A new fumarolic vent that appeared at the Pisciarelli site (external slopes of Solfatara crater) in December 2009. Since 2005, evident signs of increased hydrothermal activity (opening of mud pools, fumarolic vents, localized seismic activity) affected this area. Credit: Carmine Minopoli

Calderas are the most hazardous type of volcano. These depressions in the Earth’s surface often form when a magma chamber empties suddenly after an explosive eruption. The hazard arises because of a caldera’s large size, the long-lived magma systems that feed large explosive eruptions, and an overlying hydrothermal system that can either mask or amplify magmatic processes and make it difficult to predict these eruptions.

Periods of unrest, when the volcano undergoes abnormal changes in shape, structure, and chemistry, demonstrate calderas’ complexity. Unrest may culminate in an eruption, or it may merely mark a stage in a more complex dynamic evolution of the volcano. A conceptual model of the unrest may sharpen scientists’ understanding of the dynamics and lead to more reliable forecasts of impending eruptions.
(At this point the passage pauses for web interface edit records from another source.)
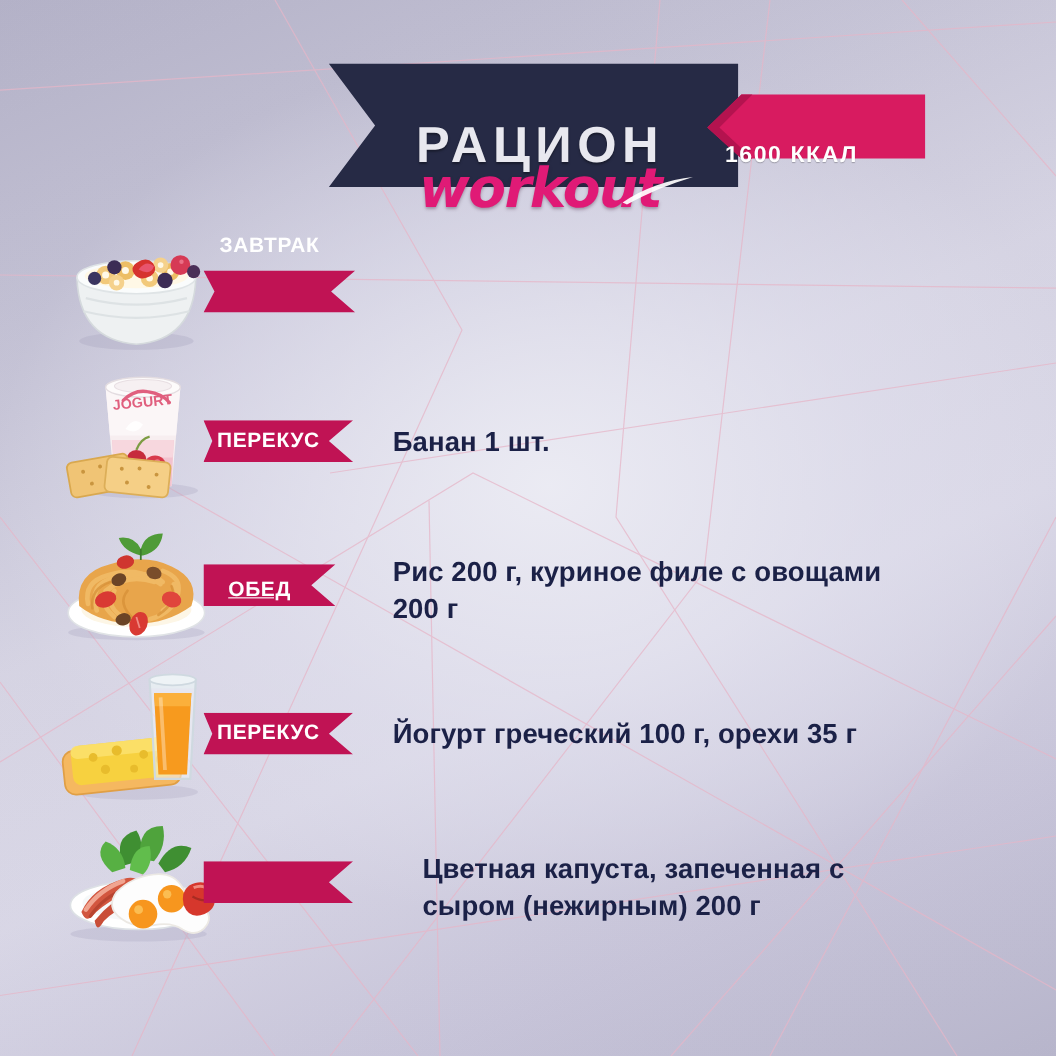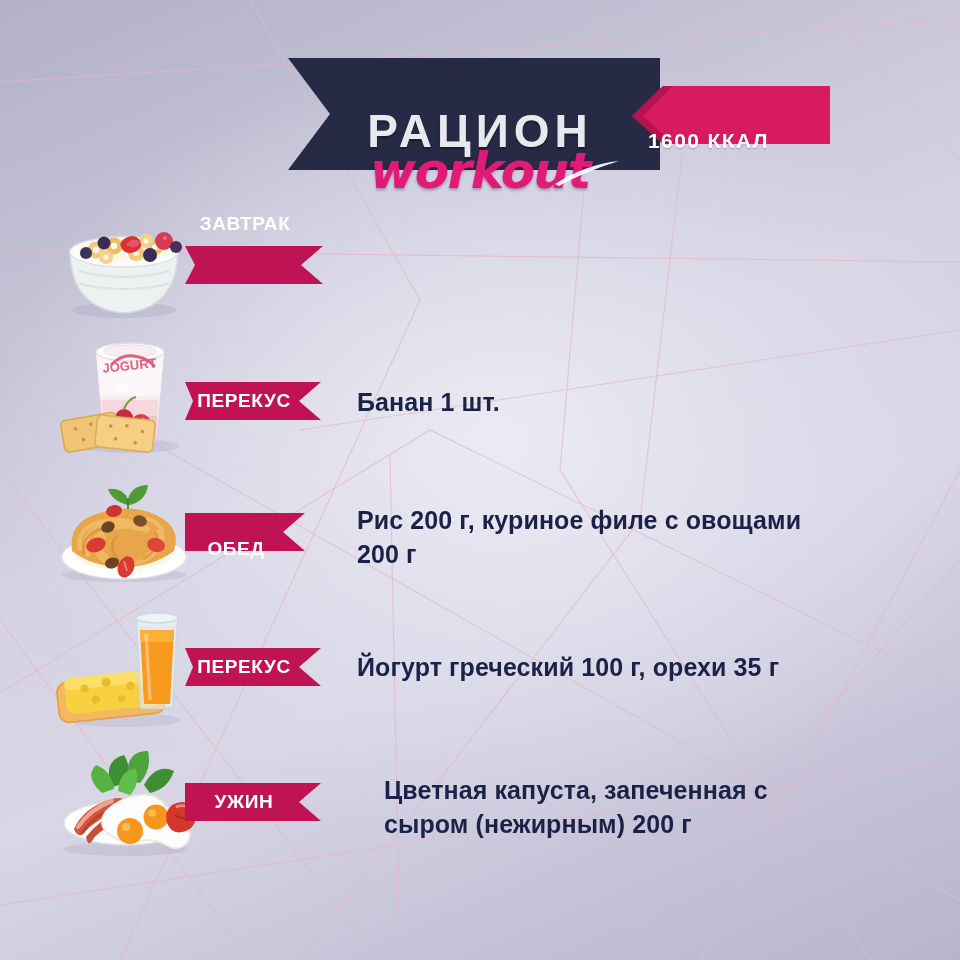--- a/index.html
+++ b/index.html
@@ -23,21 +23,21 @@
 
   .bg-lines {
     position: absolute;
     inset: 0;
     pointer-events: none;
   }
 
   
   .header-wrap {
     position: absolute;
-    left: 0;
+    left: 11px;
     top: 48px;
     width: 872px;
     height: 130px;
   }
   .banner-svg { position: absolute; left: 0; top: 0; }
 
   .banner-title {
     position: absolute;
     left: 330px;
     top: 60px;
@@ -296,21 +296,21 @@
         <ellipse cx="60" cy="88" rx="7" ry="5.5" fill="#6b4426" transform="rotate(-14 60 88)"></ellipse>
         <path d="M76 30 q-16 -4 -20 -16 q14 -2 20 10 q4 -14 20 -14 q-2 16 -18 20z" fill="#4f9b37"></path>
         <path d="M76 24 l0 10" stroke="#3d7b2a" stroke-width="1.6"></path>
       </svg>
     </div>
     <div class="ribbon" style="left:185px; top:38px; width:120px;">
       <svg width="120" height="38" viewBox="0 0 120 38" aria-hidden="true">
         <polygon points="0,0 120,0 98,19 120,38 0,38 0,19" fill="#c01354"></polygon>
       </svg>
     </div>
-    <div class="ribbon-label" style="left:185px; top:55px; width:102px;">ОБЕД</div>
+    <div class="ribbon-label" style="left:185px; top:43px; width:102px;text-decoration:underline;">ОБЕД</div>
     <div class="row-text" style="top:28px;">
       <span>Рис 200 г, куриное филе с овощами</span>
       <span>200 г</span>
     </div>
   </div>
 
   <div class="row" id="row-3" style="top:600px;">
     <div class="row-icon">
       <svg width="150" height="128" viewBox="0 0 150 128" aria-hidden="true">
         <ellipse cx="72" cy="120" rx="56" ry="7" fill="#a9a7bf" opacity="0.28"></ellipse>
@@ -378,20 +378,19 @@
         <path d="M120 60 q16 -8 22 6 q5 14 -8 20 q-14 5 -19 -8 q-3 -12 5 -18z" fill="#d6372c"></path>
         <path d="M124 62 q10 -4 15 4" stroke="#f08b7e" stroke-width="2.6" fill="none"></path>
         <path d="M123 70 q10 6 18 2" stroke="#a82b22" stroke-width="2" fill="none"></path>
       </svg>
     </div>
     <div class="ribbon" style="left:185px; top:38px; width:136px;">
       <svg width="136" height="38" viewBox="0 0 136 38" aria-hidden="true">
         <polygon points="0,0 136,0 114,19 136,38 0,38 0,19" fill="#c01354"></polygon>
       </svg>
     </div>
-    <div class="ribbon-label" style="left:185px; top:38px; width:118px;">УЖИН</div>
     <div class="row-text" style="top:28px; left:384px;">
       <span>Цветная капуста, запеченная с</span>
       <span>сыром (нежирным) 200 г</span>
     </div>
   </div>
 
 </div>
 
 </body></html>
What can we learn about calderas by studying unrest? What should we expect from caldera unrest? What are the associated hazards? These were the central questions of the Eruptive Precursors project. After 2 years, this project has provided constraints on unrest, in the form of deviations from geophysical and geochemical baselines, at the Campi Flegrei caldera in southern Italy.

A History of Unrest

Campi Flegrei is a restless caldera in a densely inhabited area; it lies immediately to the west of central Naples. After major eruptions 39,000 and 15,000 years ago, there was a marked uplift, which produced a resurgent dome, in the past 5000 years, during which several minor eruptions occurred (most recently in 1538).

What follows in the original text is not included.